Johannesburg (awp/afp) - Fitch a annoncé vendredi relever la note de la dette de l'Afrique du Sud à "BB", contre "BB-" auparavant, la première amélioration en 20 ans octroyée par l'agence de notation qui salue notamment une "gestion budgétaire prudente".
Fitch emboîte le pas de l'agence S&P Global qui en novembre avait relevé la note du pays, première économie d'Afrique, de "BB-" à "BB". Cela faisait plus de 16 ans que S&P Global n'avait pas amélioré de manière significative sa notation.
De son côté, Moody's a révisé à la hausse le mois dernier la perspective de la note souveraine de l'Afrique du Sud, de "stable" à "positive".
Fitch indique dans un communiqué que le relèvement de la note "reflète principalement le bilan de l'Afrique du Sud en matière de gestion budgétaire prudente et les progrès réalisés sur le front de la consolidation fiscale, malgré une croissance économique faible et des chocs internes comme externes".

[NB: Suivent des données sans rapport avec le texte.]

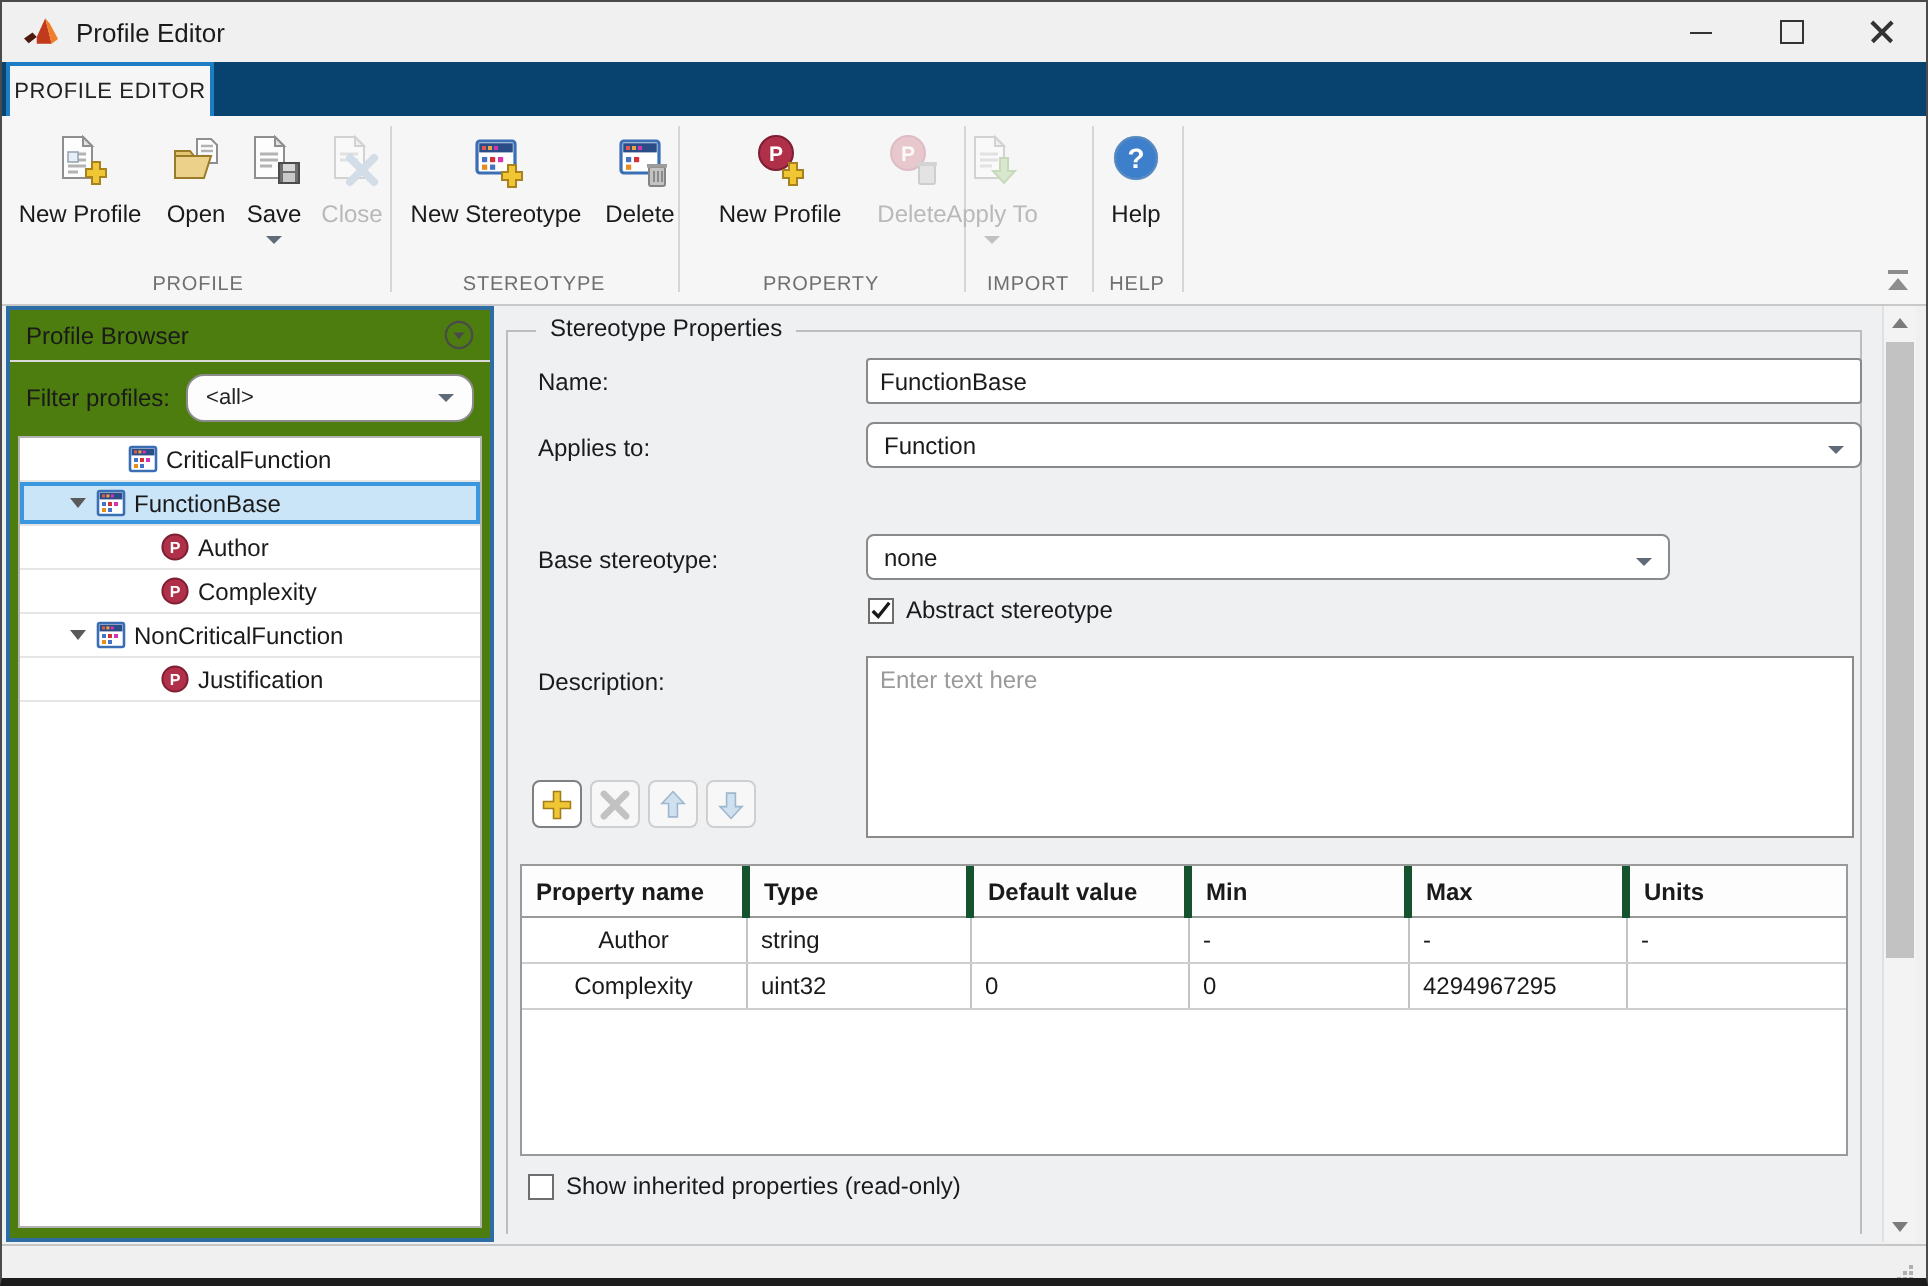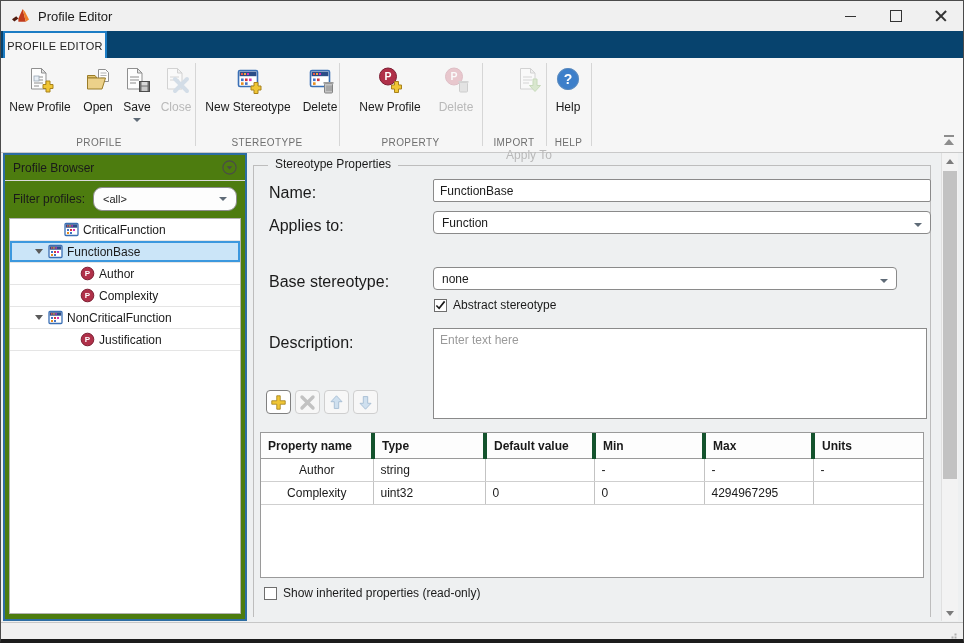--- a/index.html
+++ b/index.html
@@ -259,7 +259,7 @@
 
     <div class="tb-divider" style="left:481px;"></div>
 
-    <div class="tb-btn disabled" style="left:502px;width:52px;gap:48px;">
+    <div class="tb-btn disabled" style="left:469px;width:52px;">
       <span class="ticon">
         <svg viewBox="0 0 28 28" width="28" height="28">
           <path d="M5.5 2.5 h10 l4.5 4.5 v16 h-14.5 z" fill="#fdfdfd" stroke="#a8a8a8"></path>

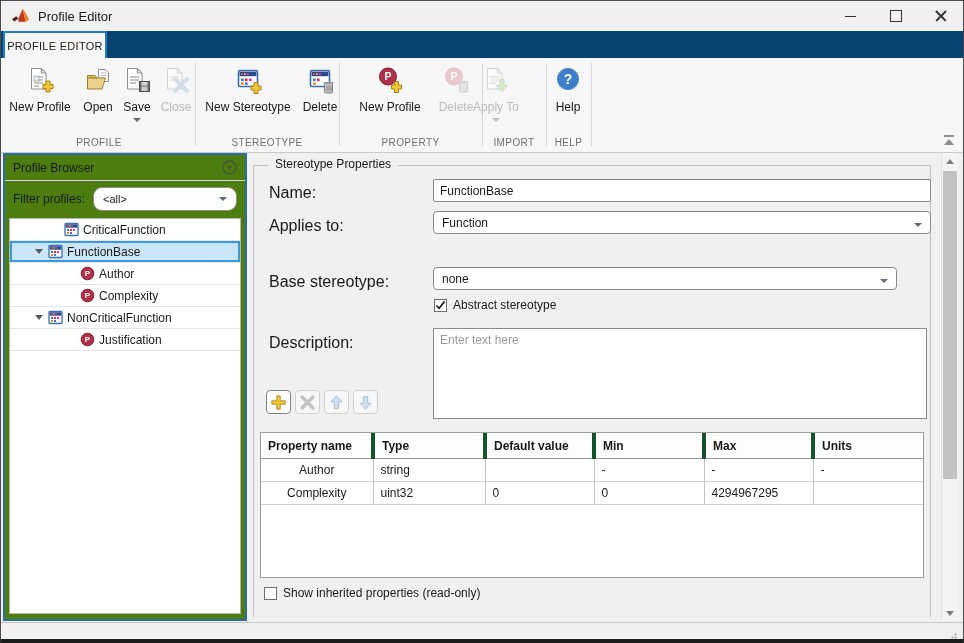--- a/index.html
+++ b/index.html
@@ -72,7 +72,7 @@
   .groupbox{position:absolute;left:252px;top:164px;width:678px;height:452px;box-sizing:border-box;
     border:1px solid #bdbdbd;border-bottom:none;}
   .legend{position:absolute;top:-9px;left:14px;background:#eef0f1;padding:0 7px;font-size:12px;color:#1a1a1a;}
-  .flabel2{position:absolute;font-size:16px;color:#1a1a1a;}
+  .flabel2{position:absolute;font-size:12px;color:#1a1a1a;}
   .txt-input{position:absolute;box-sizing:border-box;border:1px solid #8a8a8a;border-radius:2px;background:#fff;
     font-family:"Liberation Sans",sans-serif;font-size:12px;color:#1a1a1a;padding:0 6px;}
   .combo{position:absolute;box-sizing:border-box;border:1px solid #8a8a8a;border-radius:4px;background:#fff;

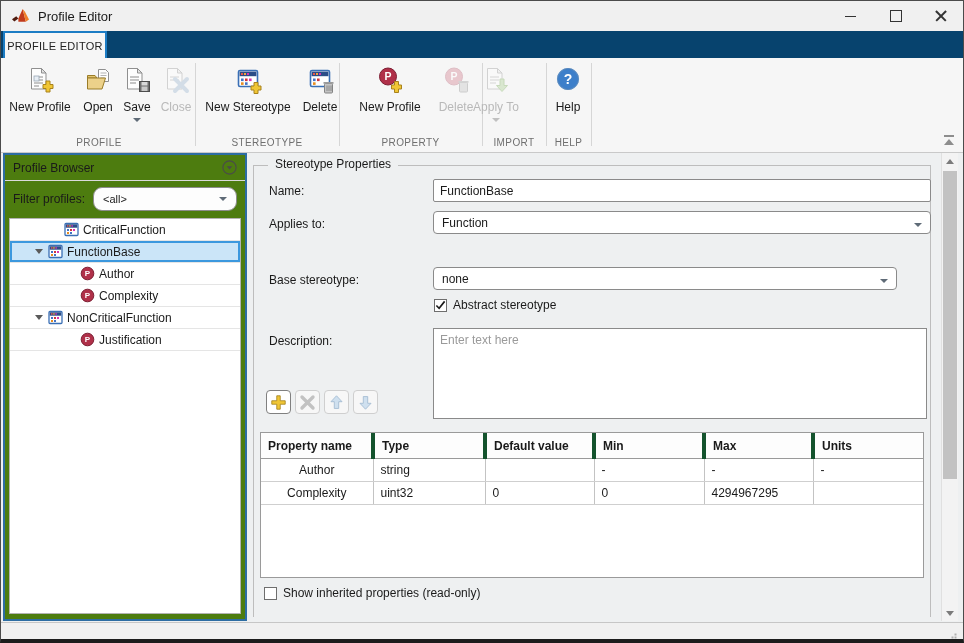--- a/index.html
+++ b/index.html
@@ -435,7 +435,7 @@
   </div>
 
   <span class="flabel2" style="left:268px;top:272px;">Base stereotype:</span>
-  <div class="combo abs" style="left:432px;top:266px;width:464px;height:23px;">
+  <div class="combo abs" style="left:432px;top:266px;width:402px;height:23px;">
     <span>none</span>
     <span class="caret-down"></span>
   </div>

Au cours des quatre dernières années, le pays a enregistré des excédents budgétaires primaires représentant en moyenne environ 1% du produit intérieur brut (PIB), selon Fitch. et la dette devrait également se stabiliser au cours des deux prochaines années autour de 80% du PIB.
Le gouvernement sud-africain a salué cette décision, en soulignant qu'il s'agissait de la première amélioration de la note attribuée par Fitch depuis près de 21 ans.
"De meilleures notations de la dette souveraine contribuent à réduire les coûts d'emprunt pour l'Etat, les entreprises et les ménages, et apporte des avantages concrets aux citoyens", a commenté le directeur général du Trésor, Duncan Pieterse, cité dans un communiqué.
"L'Afrique du Sud a encore du chemin à parcourir pour retrouver sa notation de crédit en catégorie investissement, mais pour la première fois depuis plus d'une décennie, nous observons un retournement clair de la tendance à la baisse des notations", a poursuivi M. Pieterse.
Le taux d'inflation du pays s'établissait à 4% en avril, sous l'effet de la hausse des prix des carburants déclenchée par la guerre menée par les Etats-Unis et Israël contre l'Iran, tandis que le taux de chômage reste supérieur à 32%.